• THE TASK
Reproduce the entries below exactly, but only from the line containing "(303, 140) // -> (358, 93) none" to the line containing "[495,413,593,430] // Examples!!!!", inclusive.

• EXERCISE MATERIAL
================================

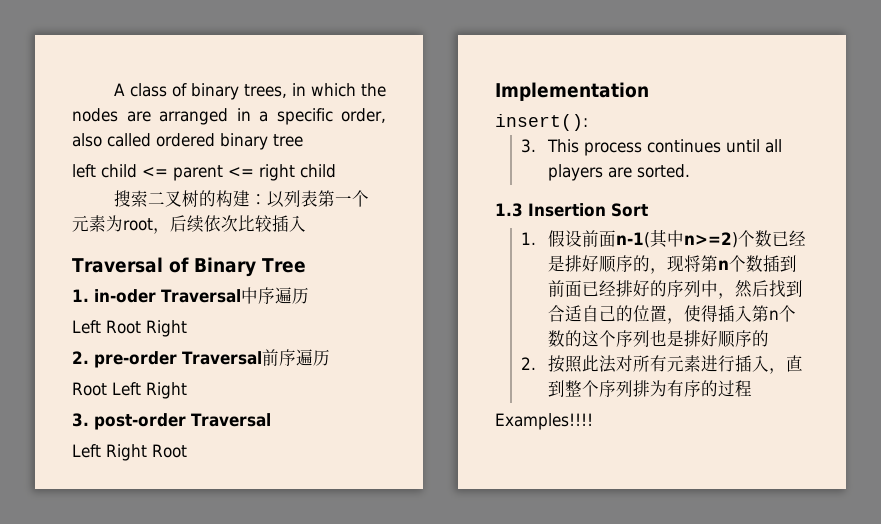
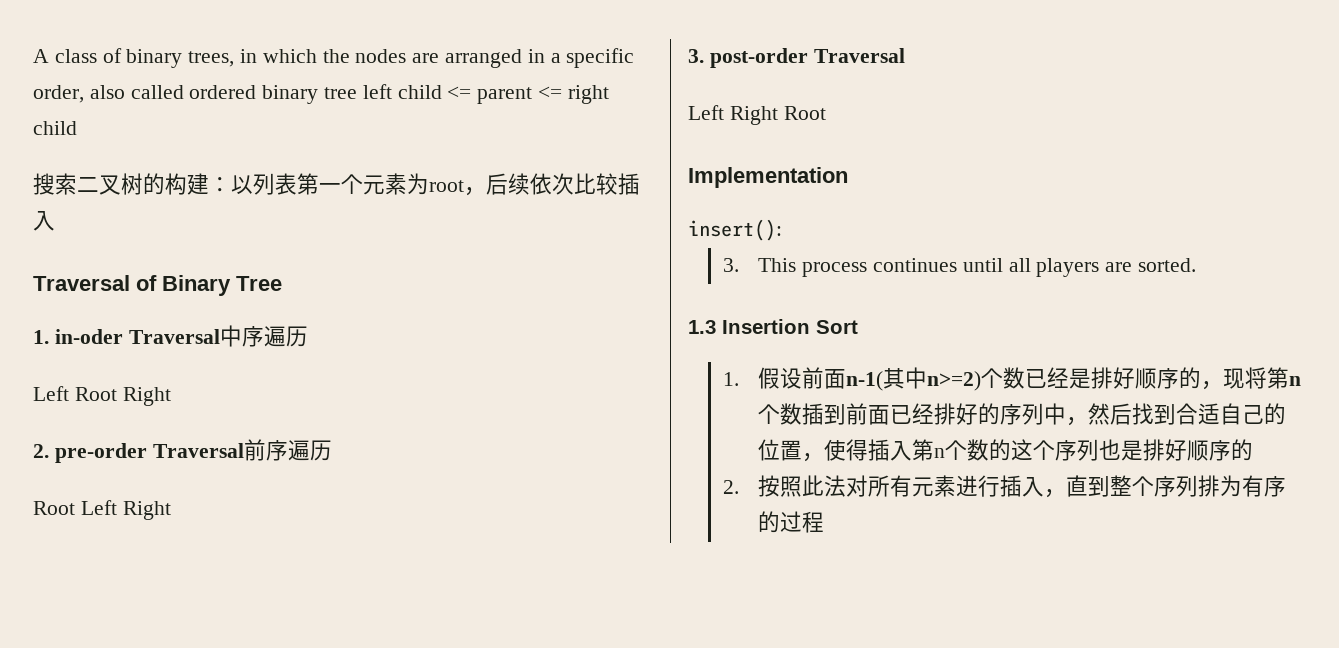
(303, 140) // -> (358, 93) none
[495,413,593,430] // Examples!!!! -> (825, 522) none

================================

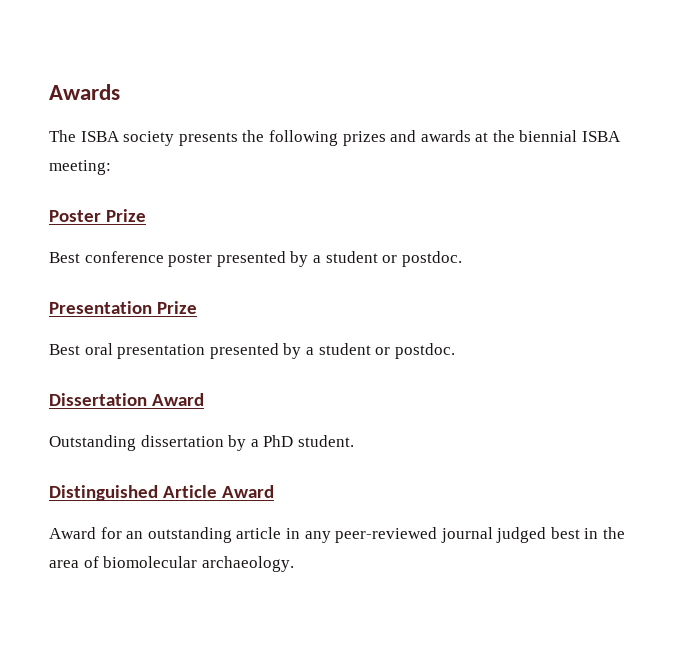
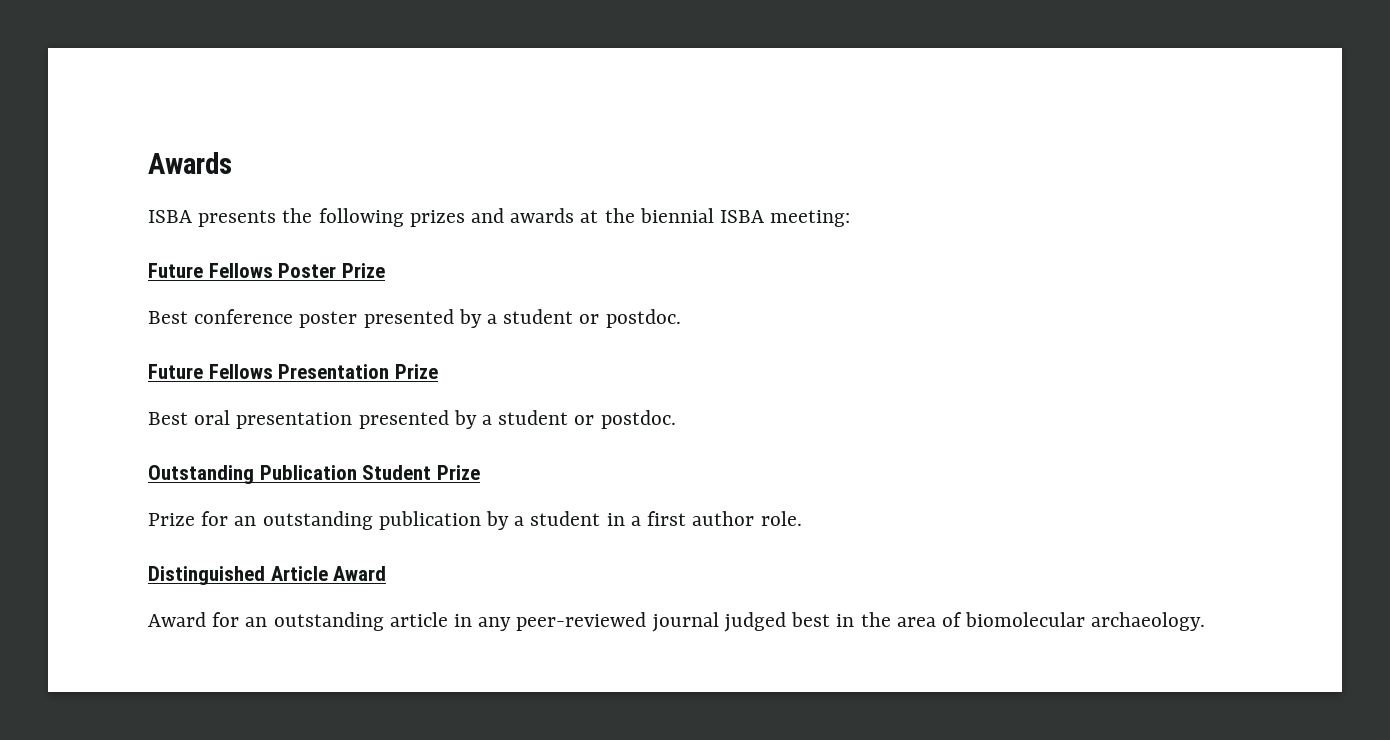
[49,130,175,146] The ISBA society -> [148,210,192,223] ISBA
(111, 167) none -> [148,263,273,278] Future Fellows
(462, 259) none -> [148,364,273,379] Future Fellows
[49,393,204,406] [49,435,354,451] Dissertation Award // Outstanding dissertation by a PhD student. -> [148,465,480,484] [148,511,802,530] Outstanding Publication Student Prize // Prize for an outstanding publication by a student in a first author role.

================================

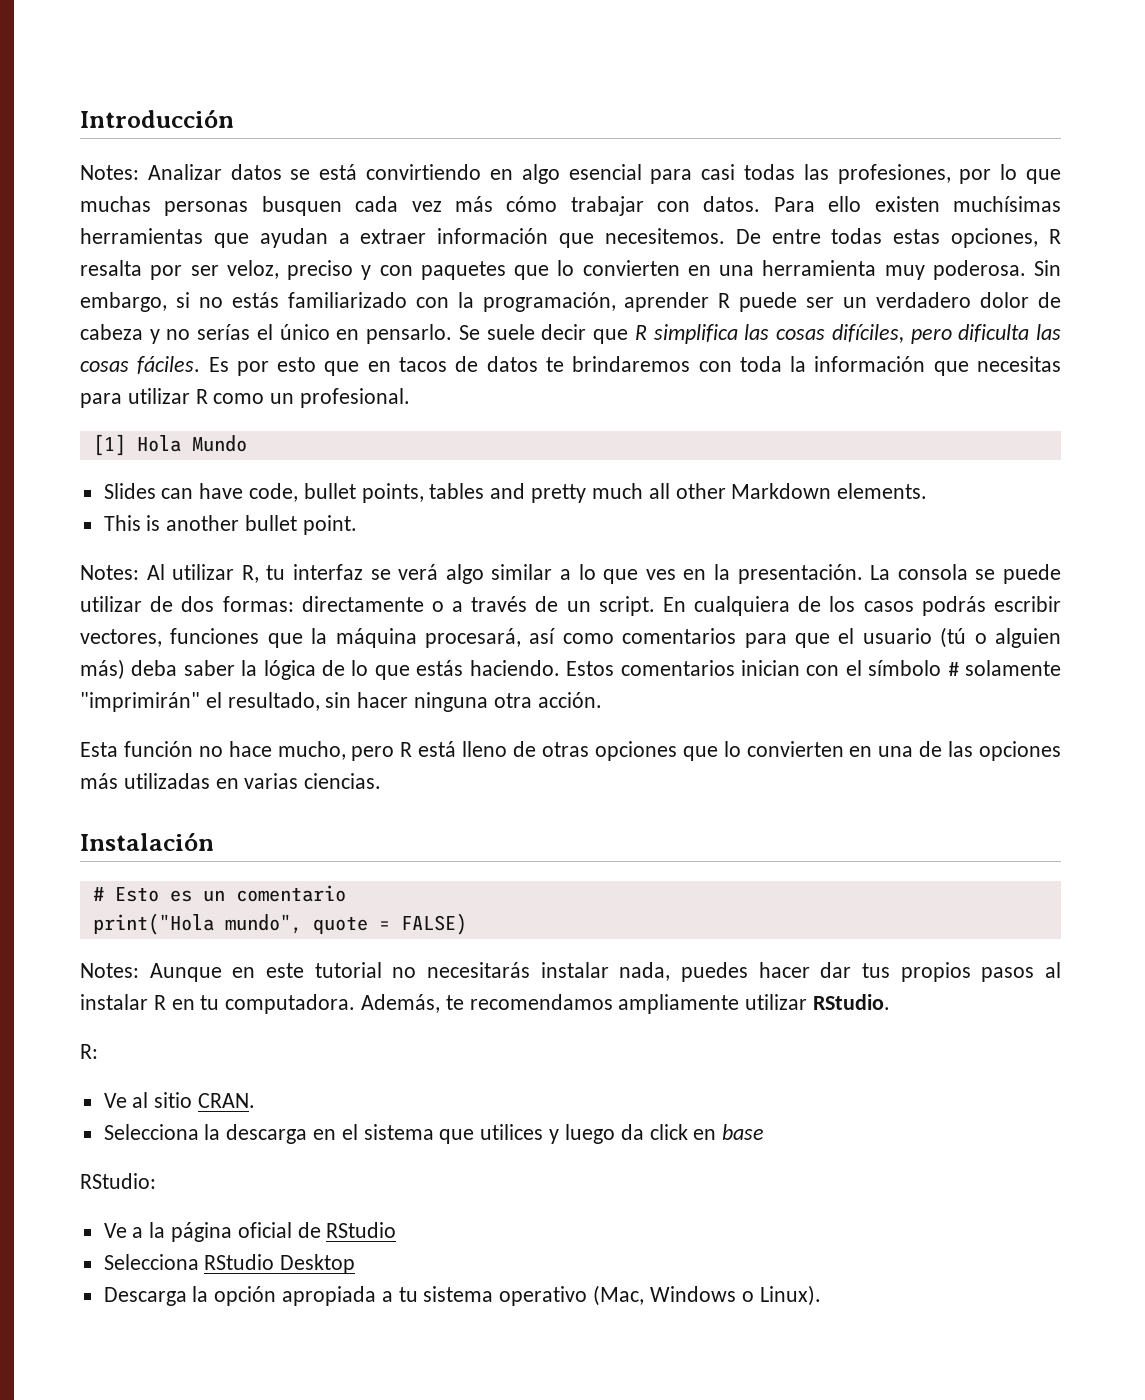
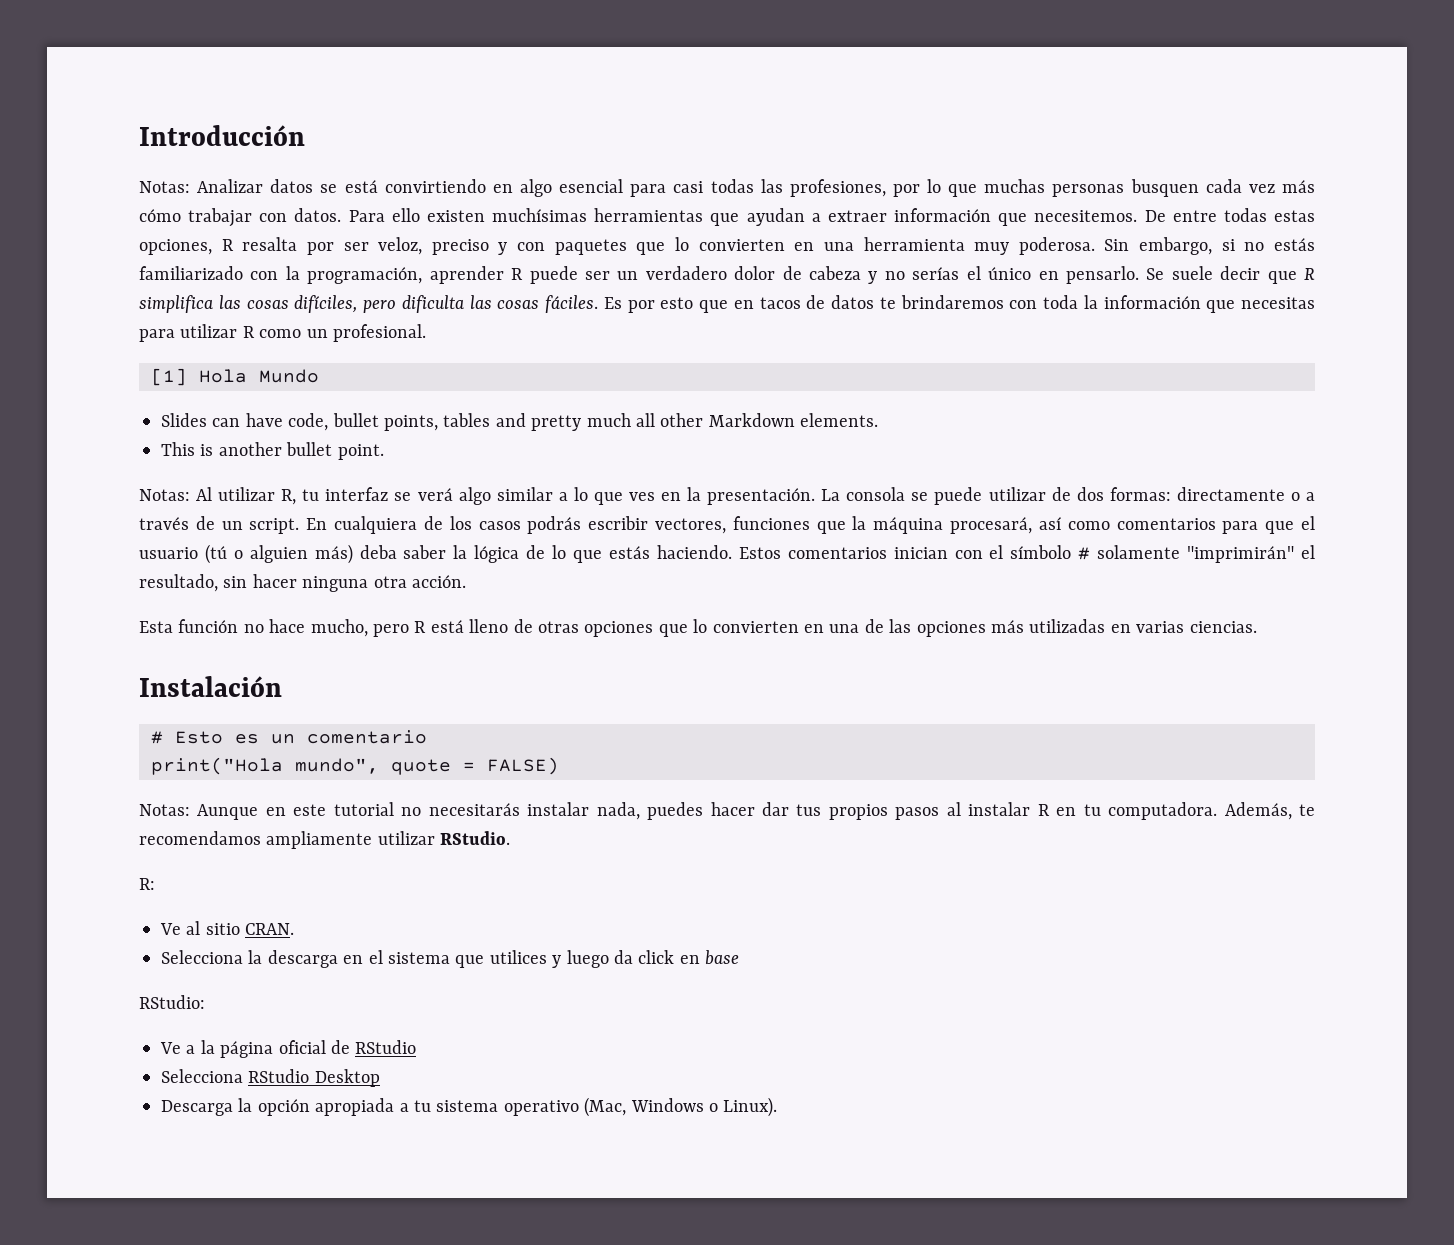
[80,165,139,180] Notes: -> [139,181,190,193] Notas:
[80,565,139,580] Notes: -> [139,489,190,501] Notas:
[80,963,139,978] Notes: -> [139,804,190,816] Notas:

================================

• RESULT BELOW
(303, 140) // -> (358, 93) none
[495,413,593,430] // Examples!!!! -> (825, 522) none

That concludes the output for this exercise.